Acclaimed anthropologist Karen Nakamura will present the keynote address for a forum on “Diversity and Accessibility: Designing for Innovation and Inclusion” preceding the 2016 National Diversity in Libraries Conference (NDLC ’16). Nakamura is the Robert and Colleen Haas distinguished chair of the Disability Studies Research Cluster, Haas Institute for a Fair and Inclusive Society, University of California, Berkeley.

The one-day pre-conference forum will be held on Wednesday, August 10, 2016, at the Charles E. Young Research Library on the UCLA campus.

Professor Nakamura’s address, “Cripping the Library: Rethinking Disability and Access at the Heart of 21st-Century Universities,” will explore the concept of  “access” read broadly, as a form of social justice and equity, and will challenge audience members to focus energy on the full inclusion and retention of staff as well as patrons with disabilities. Nakamura will chart a vision of how “cripped” libraries need to exist at the heart of contemporary universities and colleges.

The schedule for the pre-conference forum will include several concurrent workshops on the following topics:

  • Customer Service: etiquette and effective communication
  • Instruction & Teaching: universal design of instruction
  • Web Design: principles of accessibility, overview of tools
  • Procurement: procedures for buying accessible materials; policy; Voluntary Product Accessibility Template (VPAT); documentation
  • Exhibit Design: collections without barriers
  • The Intersection of Race and Disability

The forum content will be relevant to a broad range of professionals from all types of libraries (academic, public, special, archives) as well as museum professionals. A full agenda for the event is forthcoming.

Register online for this one-day pre-conference forum. You do not need to register for the NDLC in order to attend this event.

Support for “Diversity and Accessibility: Designing for Innovation and Inclusion”is provided by the Association of Research Libraries and the Claremont Colleges Library.

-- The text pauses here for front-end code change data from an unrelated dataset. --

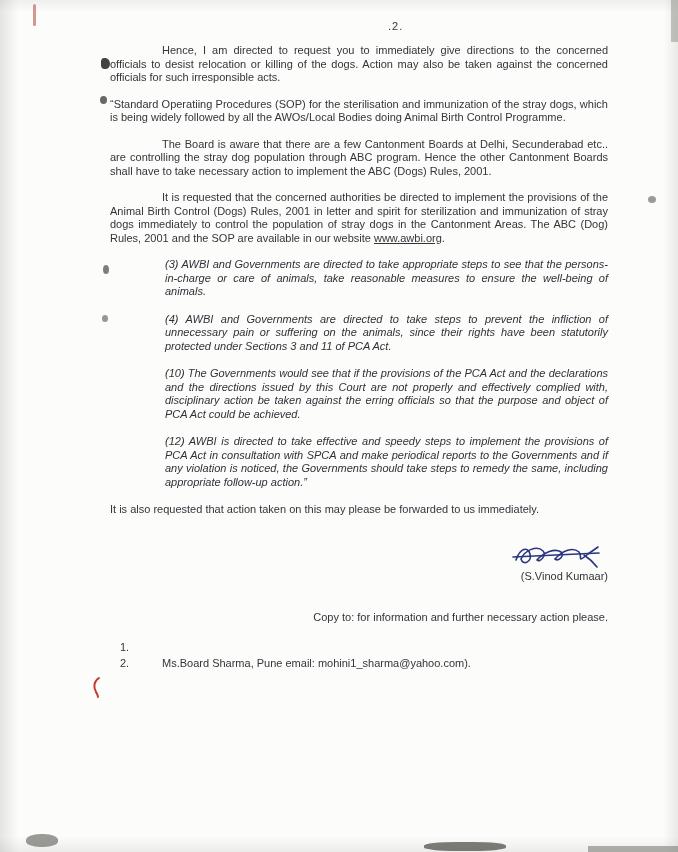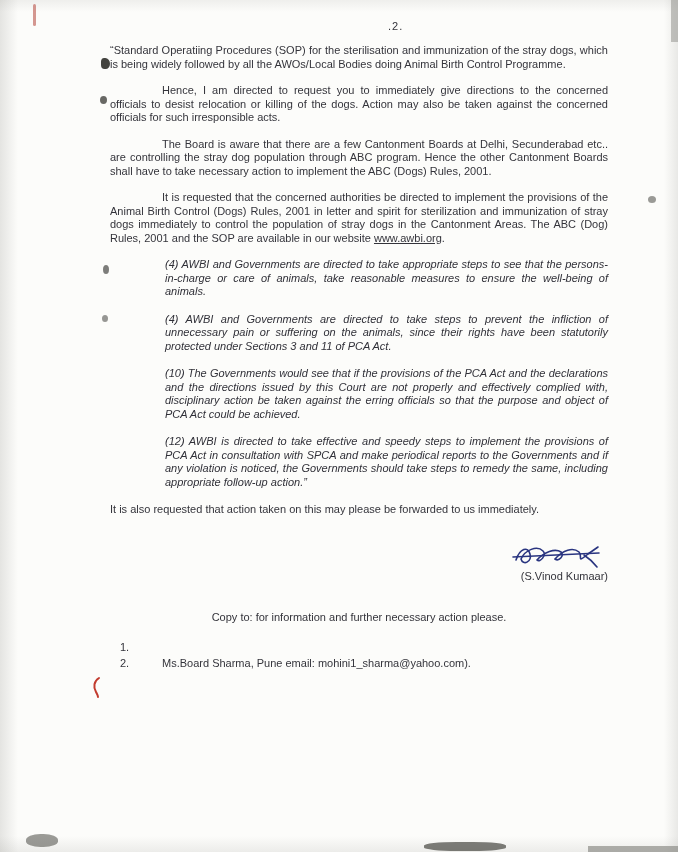--- a/index.html
+++ b/index.html
@@ -86,9 +86,9 @@
   <div class="page-number">.2.</div>
 
   <div class="content">
+    <p class="para indent">Hence, I am directed to request you to immediately give directions to the concerned officials to desist relocation or killing of the dogs. Action may also be taken against the concerned officials for such irresponsible acts.</p>
+
     <p class="para">“Standard Operatiing Procedures (SOP) for the sterilisation and immunization of the stray dogs, which is being widely followed by all the AWOs/Local Bodies doing Animal Birth Control Programme.</p>
-
-    <p class="para indent">Hence, I am directed to request you to immediately give directions to the concerned officials to desist relocation or killing of the dogs. Action may also be taken against the concerned officials for such irresponsible acts.</p>
 
     <p class="para indent">The Board is aware that there are a few Cantonment Boards at Delhi, Secunderabad etc.. are controlling the stray dog population through ABC program. Hence the other Cantonment Boards shall have to take necessary action to implement the ABC (Dogs) Rules, 2001.</p>
 

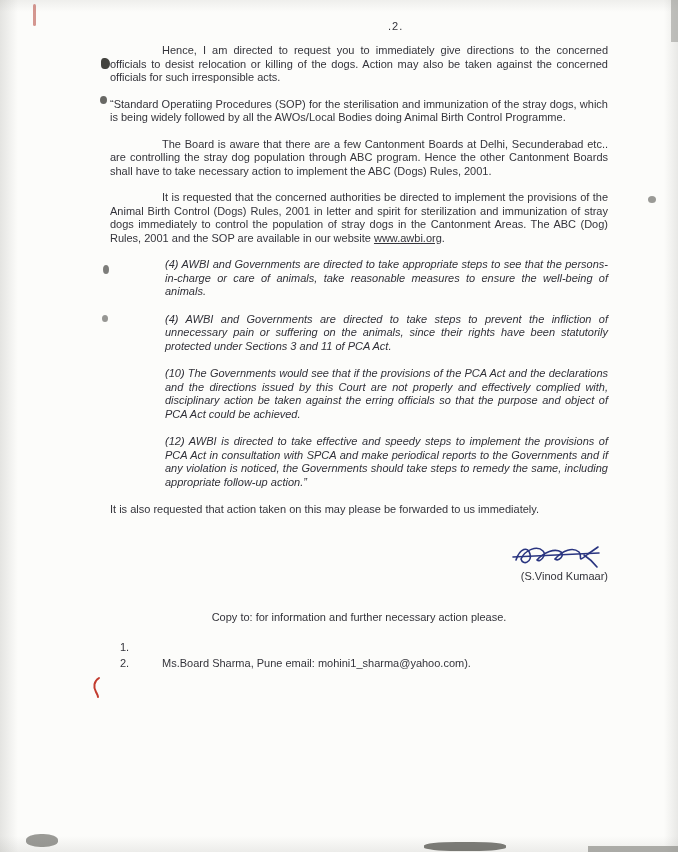--- a/index.html
+++ b/index.html
@@ -95,7 +95,7 @@
     <p class="para indent"><span>It is requested that the concerned authorities be directed to implement the provisions of the Animal Birth Control (Dogs) Rules, 2001 in letter and spirit for sterilization and immunization of stray dogs immediately to control the population of stray dogs in the Cantonment Areas. The ABC (Dog) Rules, 2001 and the SOP are available in our website </span><a class="site-link">www.awbi.org</a><span>.</span></p>
 
 
-    <p class="quote">(4) AWBI and Governments are directed to take appropriate steps to see that the persons-in-charge or care of animals, take reasonable measures to ensure the well-being of animals.</p>
+    <p class="quote">(3) AWBI and Governments are directed to take appropriate steps to see that the persons-in-charge or care of animals, take reasonable measures to ensure the well-being of animals.</p>
     <p class="quote">(4) AWBI and Governments are directed to take steps to prevent the infliction of unnecessary pain or suffering on the animals, since their rights have been statutorily protected under Sections 3 and 11 of PCA Act.</p>
     <p class="quote">(10) The Governments would see that if the provisions of the PCA Act and the declarations and the directions issued by this Court are not properly and effectively complied with, disciplinary action be taken against the erring officials so that the purpose and object of PCA Act could be achieved.</p>
     <p class="quote">(12) AWBI is directed to take effective and speedy steps to implement the provisions of PCA Act in consultation with SPCA and make periodical reports to the Governments and if any violation is noticed, the Governments should take steps to remedy the same, including appropriate follow-up action.”</p>

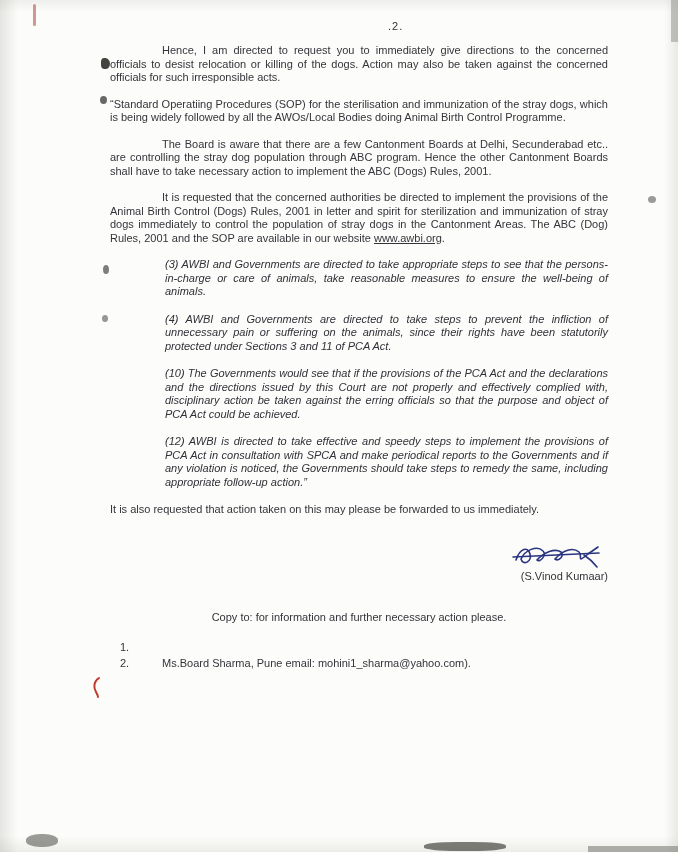--- a/index.html
+++ b/index.html
@@ -60,7 +60,7 @@
     line-height: 1.3;
   }
   .signature-wrap { padding: 2px 6px 1px 0; height: 30px; }
-  .copy-to { margin-top: 28px; font-size: 11px; text-align: center; }
+  .copy-to { margin-top: 28px; font-size: 11px; text-align: right; }
   .recipients { margin-top: 16px; font-size: 11px; }
   .recipient-row { display: flex; margin-left: 10px; margin-bottom: 3px; }
   .recipient-num { width: 42px; flex: 0 0 42px; }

About the Association of Research Libraries

The Association of Research Libraries (ARL) is a nonprofit organization of 124 research libraries in the US and Canada. ARL’s mission is to influence the changing environment of scholarly communication and the public policies that affect research libraries and the diverse communities they serve. ARL pursues this mission by advancing the goals of its member research libraries, providing leadership in public and information policy to the scholarly and higher education communities, fostering the exchange of ideas and expertise, facilitating the emergence of new roles for research libraries, and shaping a future environment that leverages its interests with those of allied organizations. ARL is on the web at https://www.arl.org/.

About the Claremont Colleges Library

Located at the heart of the seven campuses it serves, the library is the preeminent academic resource for the Claremont Colleges. With a combined user population of more than 7,200 students and 3,600 faculty and staff, the Claremont Colleges Library benchmarks against midsized academic libraries. Committed to fostering intellectual discovery, critical thinking, and lifelong learning, the library ties the academic community to varied cultural and scholarly traditions by offering user-centered resources and services, developing innovative technologies, and providing an inviting environment for study, collaboration, and reflection. The library is supported by a staff that has a deep commitment to best practices and innovation and to the delivery of exemplary service to the colleges’ students and faculty. For more information see: http://libraries.claremont.edu/.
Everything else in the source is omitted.